Conclusion: This clinical trial demonstrated proof-of-concept and promising findings that support our rehabilitation protocol in improving functional mobility of people with sensorimotor complete SCI, which may be replicated in future studies.*The study protocol was registered with Clinical-trials.gov (NCT05644171; Registered 13 November 2022. https://clinicaltrials.gov/ct2/show/NCT05644171).

硬膜外脊髓刺激与机器人治疗和神经康复的协同整合促进慢性感觉运动完全性脊髓损伤的功能恢复:一个病例系列。

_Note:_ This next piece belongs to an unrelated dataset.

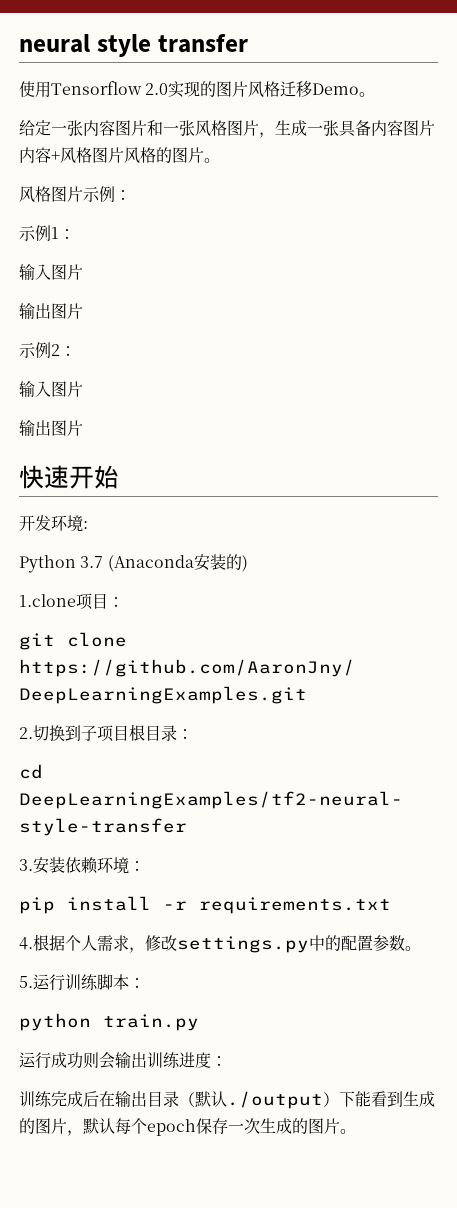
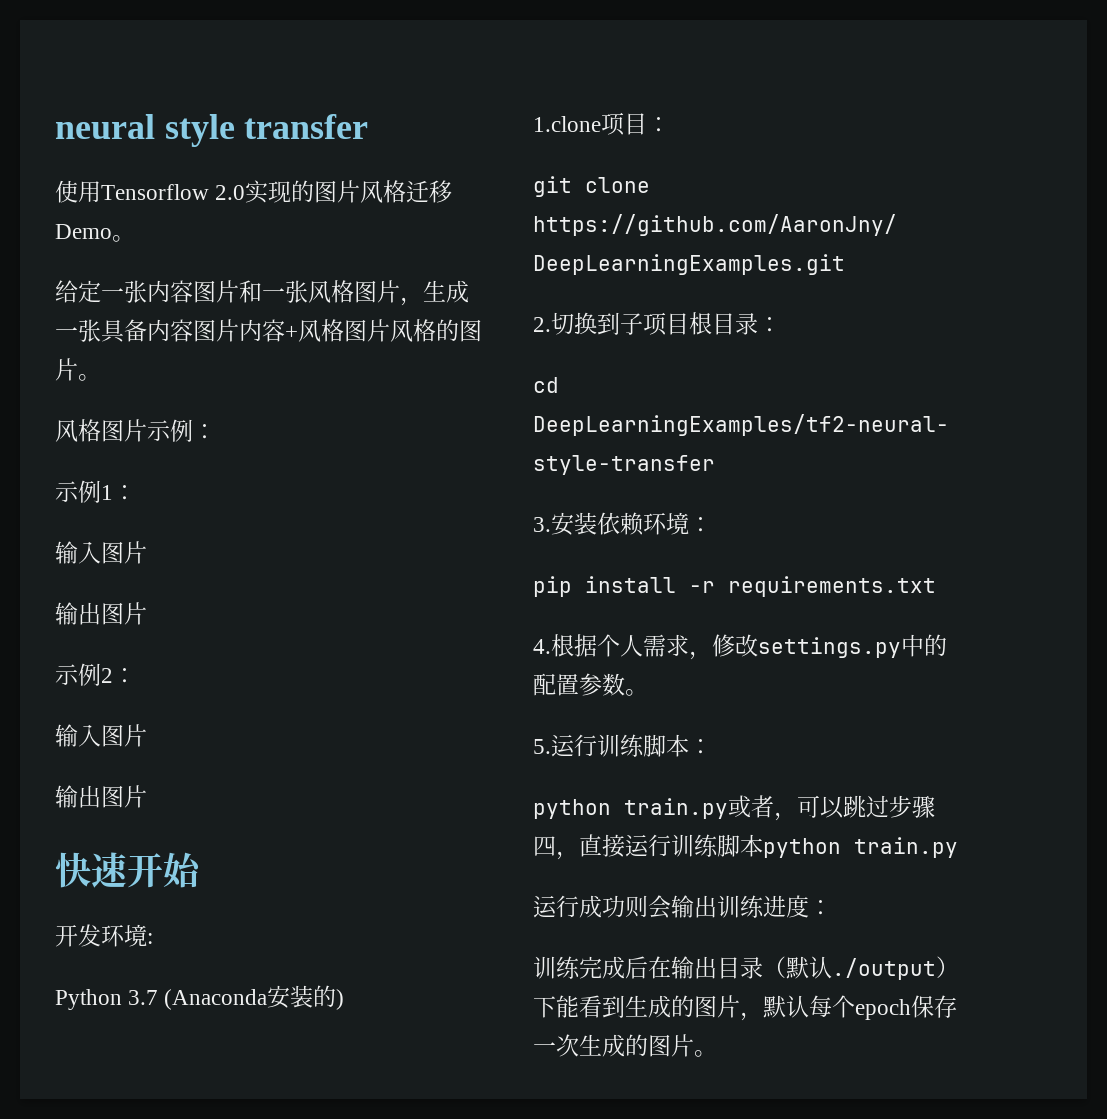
- python train.py
+ python train.py或者，可以跳过步骤四，直接运行训练脚本python train.py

目的:探讨脊髓刺激器植入前及康复阶段的康复注意事项;评估硬膜外脊髓刺激(SCS)联合运动想象、躯干康复、机器人和地面步态训练对改善感觉-运动完全性脊髓损伤(SCI)患者活动能力的效果。设计:非对照的前后对照临床试验。方法:将硬膜外脊髓刺激器植入3例完全性胸椎脊髓损伤患者(分别为胸椎4、胸椎2和胸椎10)。他们接受了1个月的预康复,随后进行了7个月的植入后日常康复,包括SCS、运动想象、躯干康复、机器人治疗和地上步态训练。前后评估包括美国脊髓损伤协会损伤量表(AIS)检查、脊髓独立性量表III版(活动子量表)(SCIM-III)、脊髓损伤步行指数II (WISCI-II)、脊髓损伤躯干评估量表(TASS)、五次坐立(5×STS)和2分钟步行测试(2mWT)。结果:康复后3例患者WISCI-II、TASS、5×STS、2mWT均有改善;AIS感官评分没有变化。只有受试者2和3在sim - iii中表现出轻微的改善。所有参与者的WISCI-II均有改善,从3级到9级不等,这被认为是有临床意义的改变。此外,两名参与者的TASS变化超过了最小临床重要差异(MCID) 4分。5×STS的变化超过了所有参与者2.27秒的MCID。这些显著的改善转化为参与者在护理人员的监督下进行独立坐立和使用滚轴框架行走的能力。结论:该临床试验证明了概念验证和有希望的发现,支持我们的康复方案改善感觉运动完全性脊髓损伤患者的功能活动能力,这可能在未来的研究中得到复制。*该研究方案已在Clinical-trials.gov注册(NCT05644171;注册于2022年11月13日。https://clinicaltrials.gov/ct2/show/NCT05644171)。
本文章由计算机程序翻译,如有差异,请以英文原文为准。